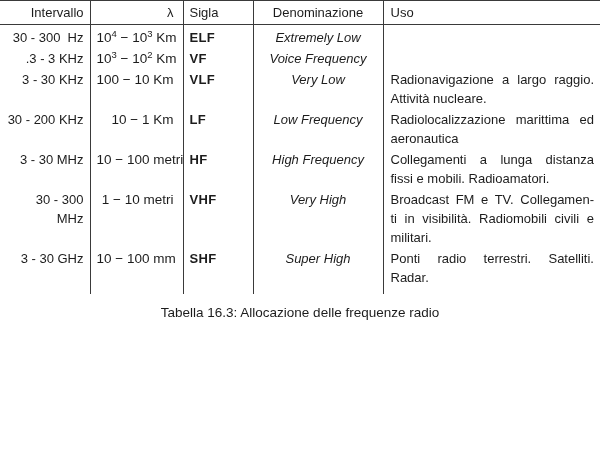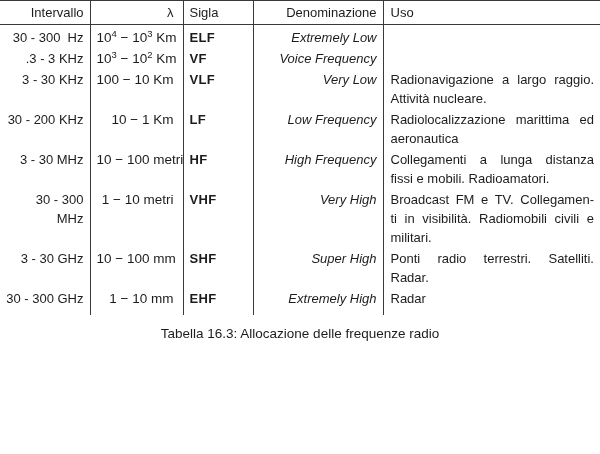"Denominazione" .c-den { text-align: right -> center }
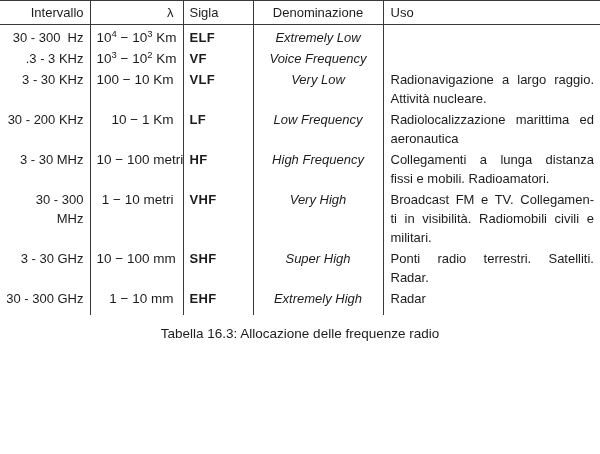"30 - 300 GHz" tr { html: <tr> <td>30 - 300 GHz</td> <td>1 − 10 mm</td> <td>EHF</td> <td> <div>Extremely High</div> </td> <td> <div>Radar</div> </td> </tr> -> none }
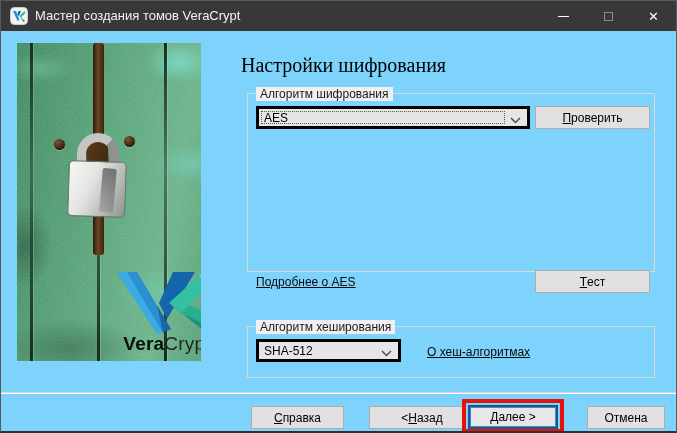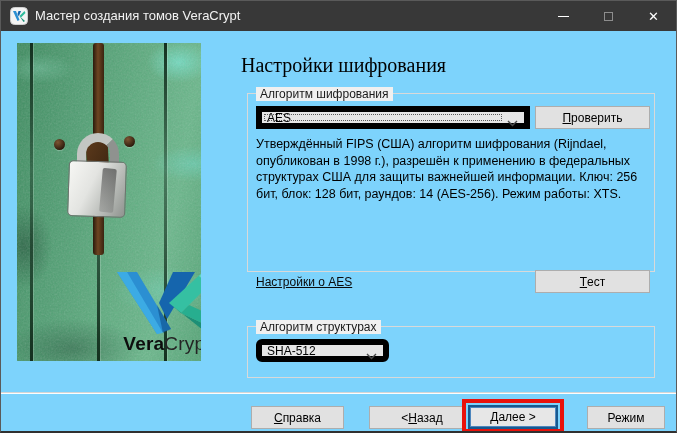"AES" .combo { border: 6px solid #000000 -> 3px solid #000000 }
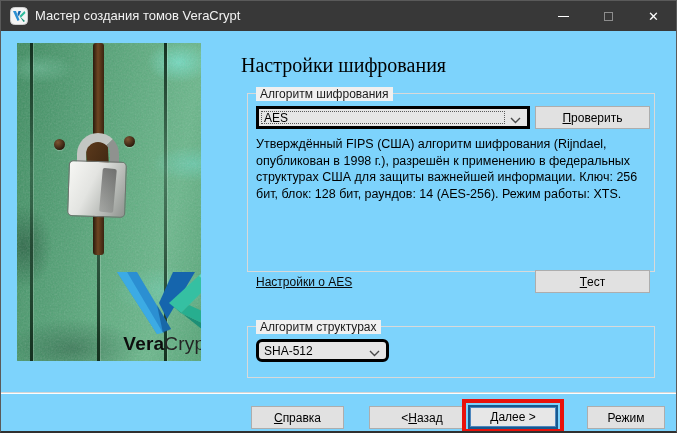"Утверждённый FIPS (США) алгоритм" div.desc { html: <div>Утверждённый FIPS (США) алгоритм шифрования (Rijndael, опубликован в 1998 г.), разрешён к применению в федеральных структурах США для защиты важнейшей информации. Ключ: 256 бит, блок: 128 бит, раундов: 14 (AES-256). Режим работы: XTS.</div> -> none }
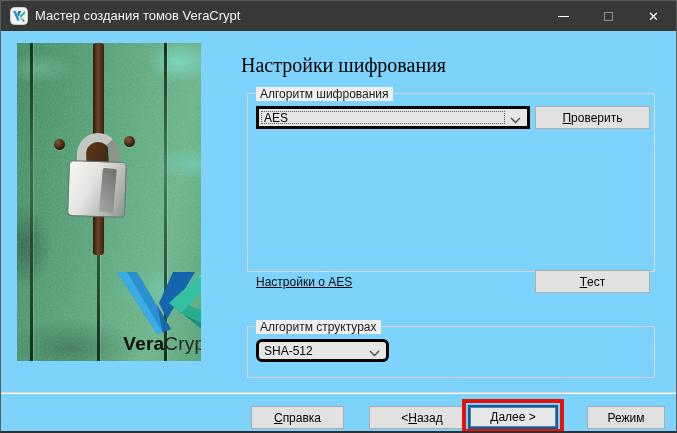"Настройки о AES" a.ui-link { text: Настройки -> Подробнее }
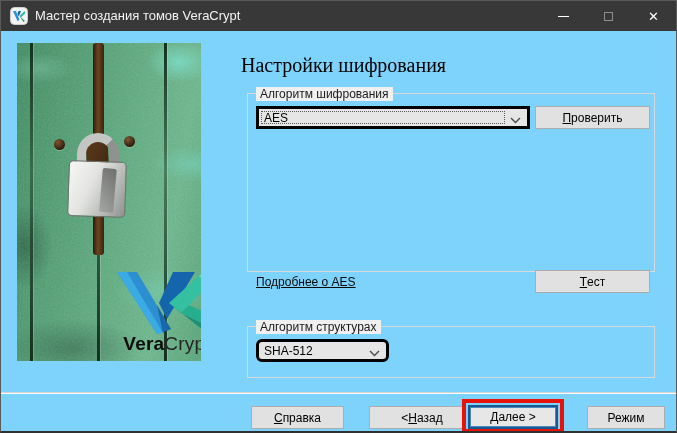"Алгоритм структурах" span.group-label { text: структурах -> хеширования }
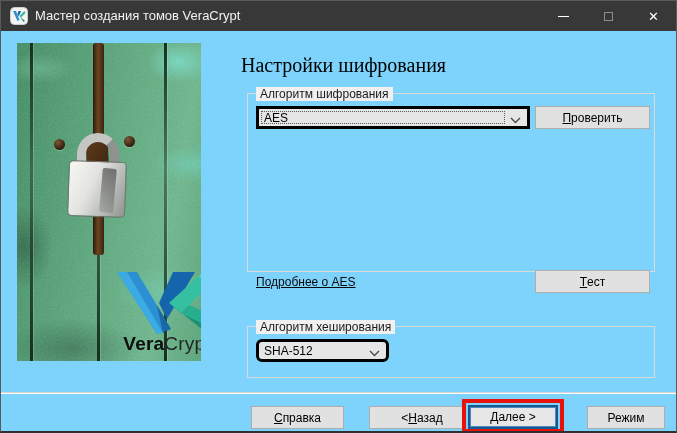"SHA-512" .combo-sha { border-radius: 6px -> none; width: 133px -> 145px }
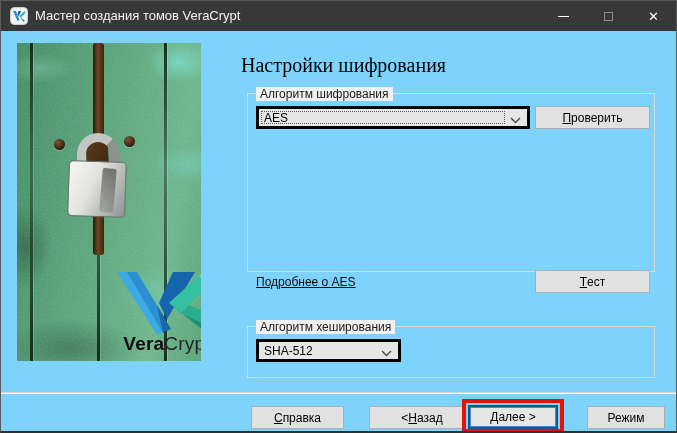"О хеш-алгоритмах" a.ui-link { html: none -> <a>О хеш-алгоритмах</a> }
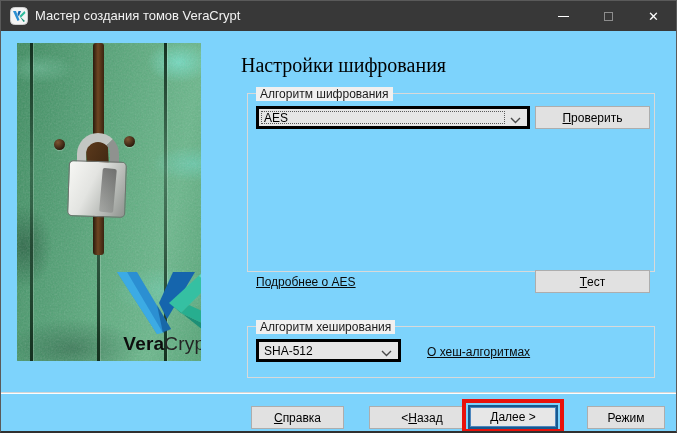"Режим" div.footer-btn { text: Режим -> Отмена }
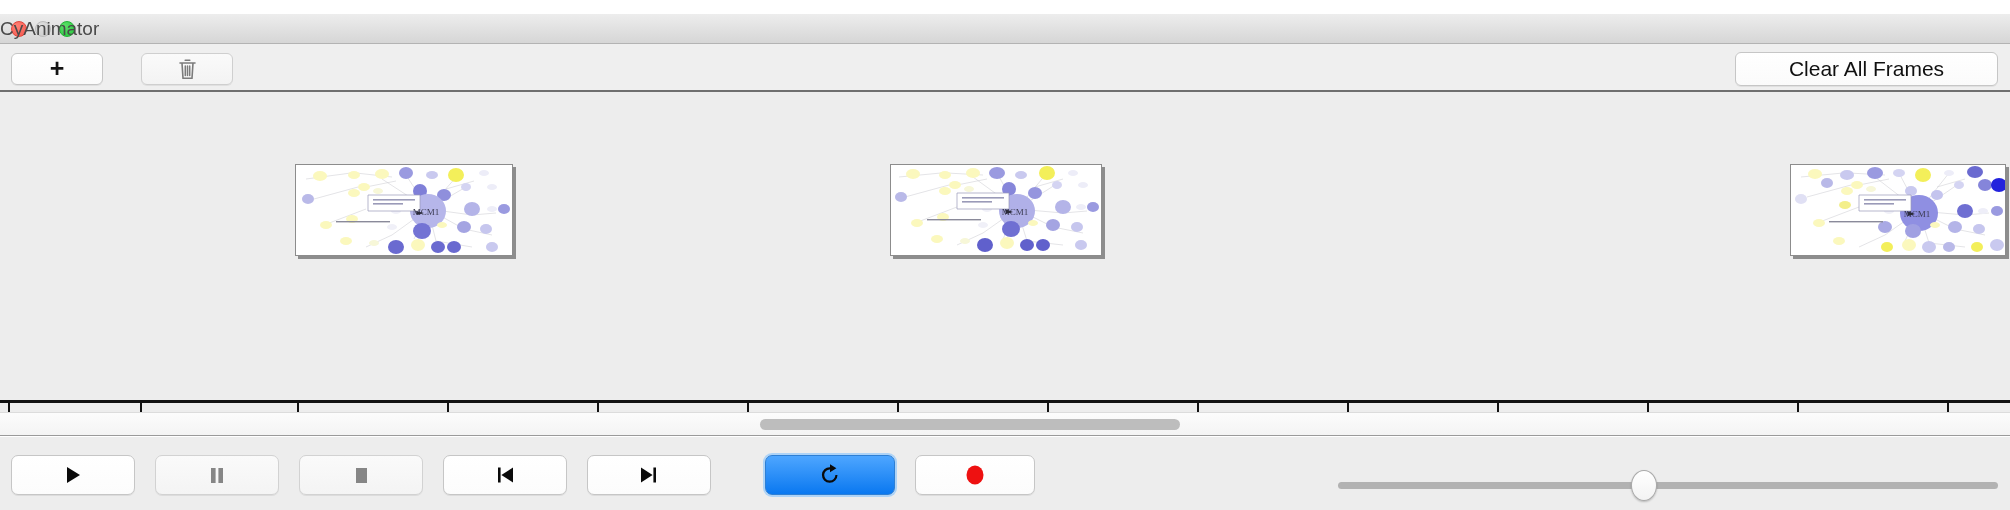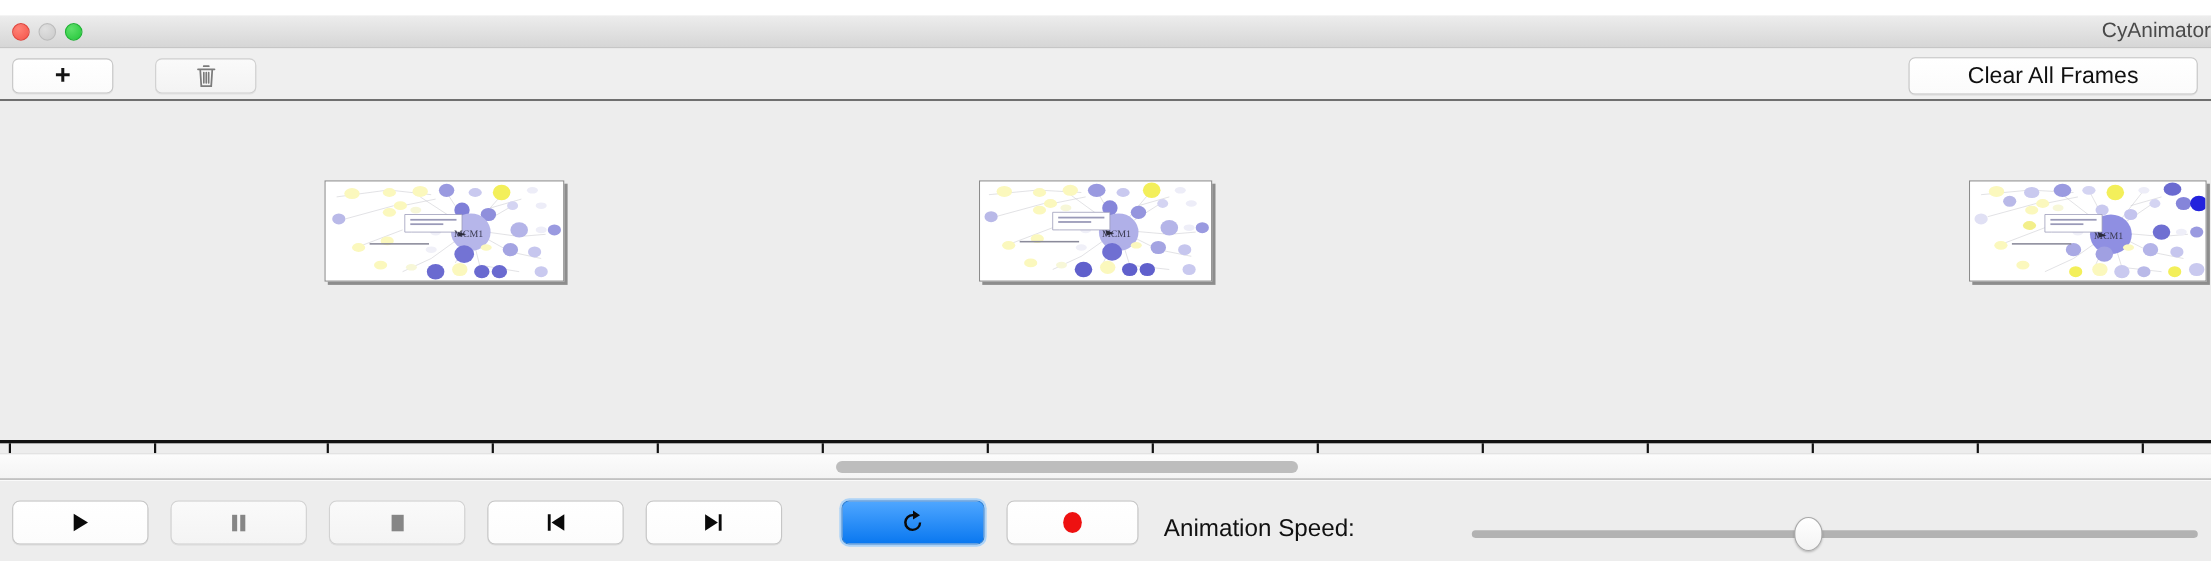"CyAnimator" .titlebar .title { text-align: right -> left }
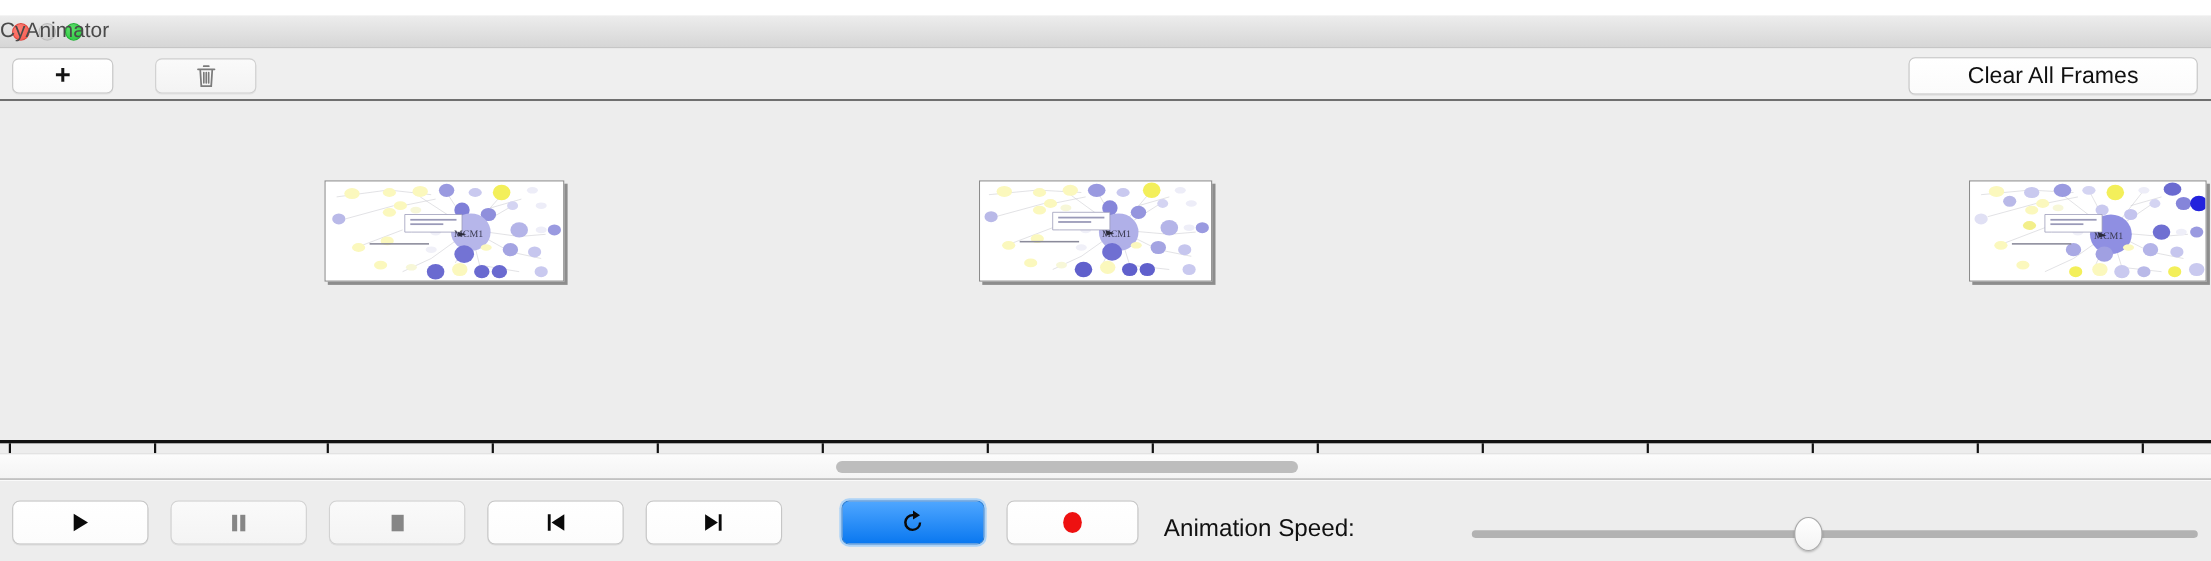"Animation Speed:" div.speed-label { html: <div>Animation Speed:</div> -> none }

What you should do:
Could you set down every record above word for word, leaving out the pictures?

Answer:
"Denominazione" .c-den { text-align: right -> center }
"30 - 300 GHz" tr { html: <tr> <td>30 - 300 GHz</td> <td>1 − 10 mm</td> <td>EHF</td> <td> <div>Extremely High</div> </td> <td> <div>Radar</div> </td> </tr> -> none }
"AES" .combo { border: 6px solid #000000 -> 3px solid #000000 }
"Утверждённый FIPS (США) алгоритм" div.desc { html: <div>Утверждённый FIPS (США) алгоритм шифрования (Rijndael, опубликован в 1998 г.), разрешён к применению в федеральных структурах США для защиты важнейшей информации. Ключ: 256 бит, блок: 128 бит, раундов: 14 (AES-256). Режим работы: XTS.</div> -> none }
"Настройки о AES" a.ui-link { text: Настройки -> Подробнее }
"Алгоритм структурах" span.group-label { text: структурах -> хеширования }
"SHA-512" .combo-sha { border-radius: 6px -> none; width: 133px -> 145px }
"О хеш-алгоритмах" a.ui-link { html: none -> <a>О хеш-алгоритмах</a> }
"Режим" div.footer-btn { text: Режим -> Отмена }
"CyAnimator" .titlebar .title { text-align: right -> left }
"Animation Speed:" div.speed-label { html: <div>Animation Speed:</div> -> none }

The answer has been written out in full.